> **Work request**:
The required output is the line containing "BR HOSE KIT" followed by each line through the end of the data below, repeated exactly and with nothing added.

> **Entries shown**:
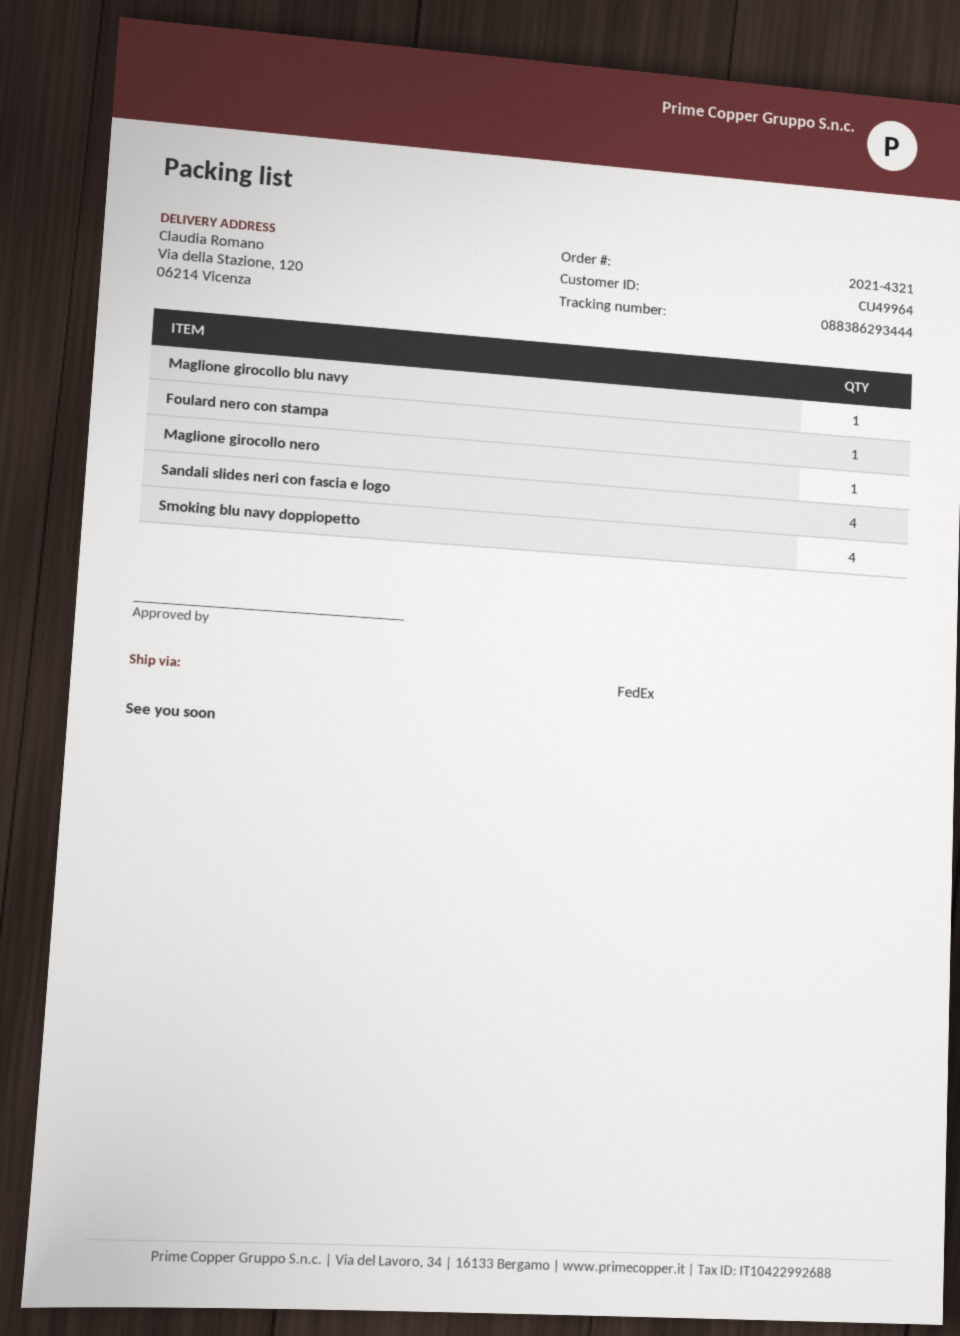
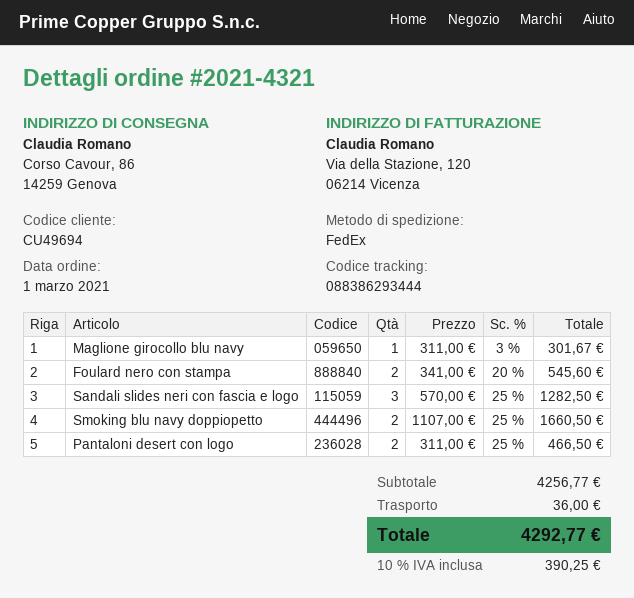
customer number: CU49964 -> CU49694
ship to: Via della Stazione, 120, 06214 Vicenza -> Corso Cavour, 86, 14259 Genova
Foulard nero con stampa: 1 -> 2
Maglione girocollo nero: 1 -> none
Sandali slides neri con fascia e logo: 4 -> 3
Smoking blu navy doppiopetto: 4 -> 2
Pantaloni desert con logo: none -> 2

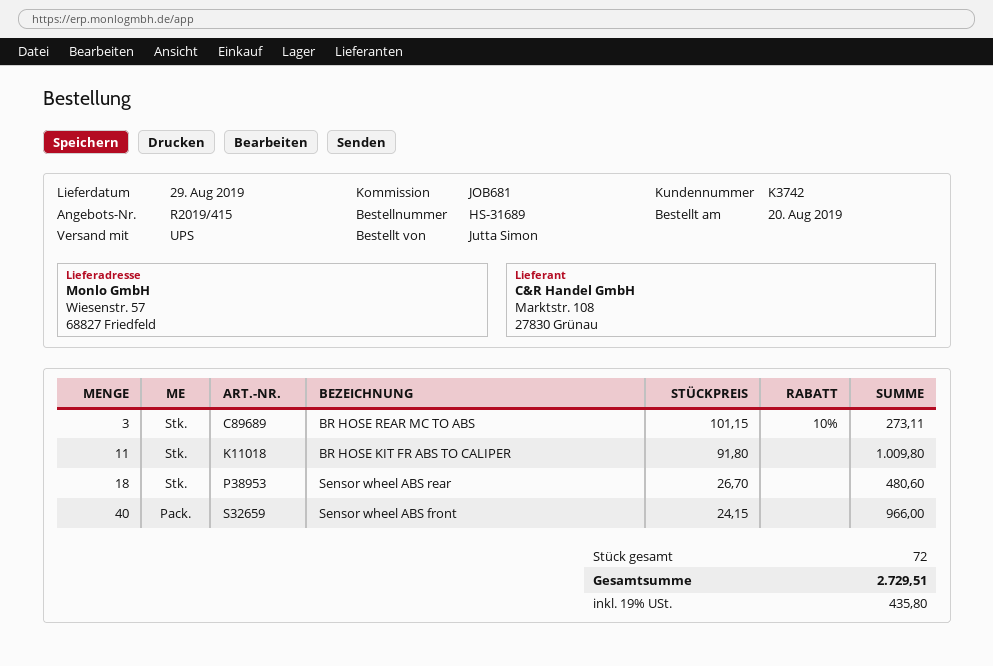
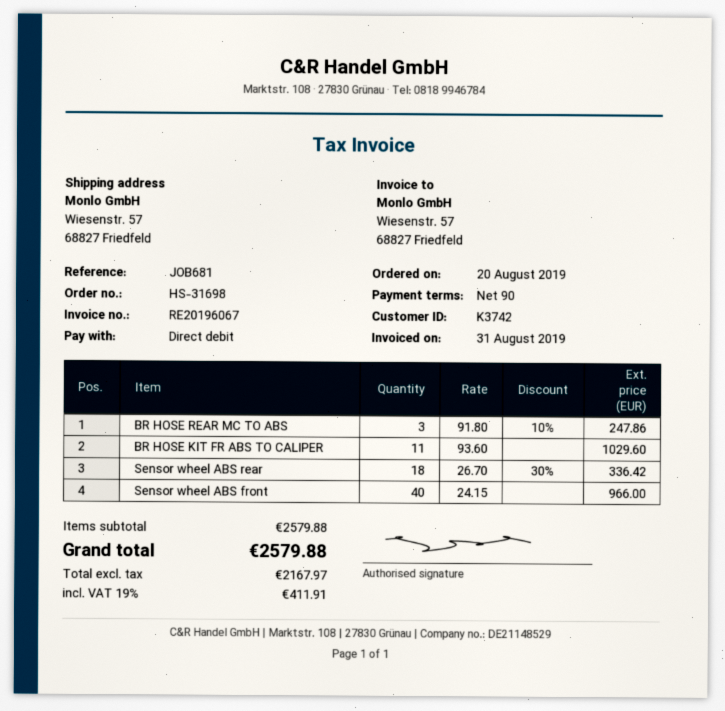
order number: HS-31689 -> HS-31698
BR HOSE REAR MC TO ABS: 3 x 101.15 - 10% = 273.11 -> 3 x 91.80 - 10% = 247.86
BR HOSE KIT FR ABS TO CALIPER: 11 x 91.80 = 1009.80 -> 11 x 93.60 = 1029.60
Sensor wheel ABS rear: 18 x 26.70 = 480.60 -> 18 x 26.70 - 30% = 336.42
tax: 19% = 435.80 -> 19% = 411.91
total: 2729.51 -> 2579.88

> **Result of the task**:
BR HOSE KIT FR ABS TO CALIPER: 11 x 91.80 = 1009.80 -> 11 x 93.60 = 1029.60
Sensor wheel ABS rear: 18 x 26.70 = 480.60 -> 18 x 26.70 - 30% = 336.42
tax: 19% = 435.80 -> 19% = 411.91
total: 2729.51 -> 2579.88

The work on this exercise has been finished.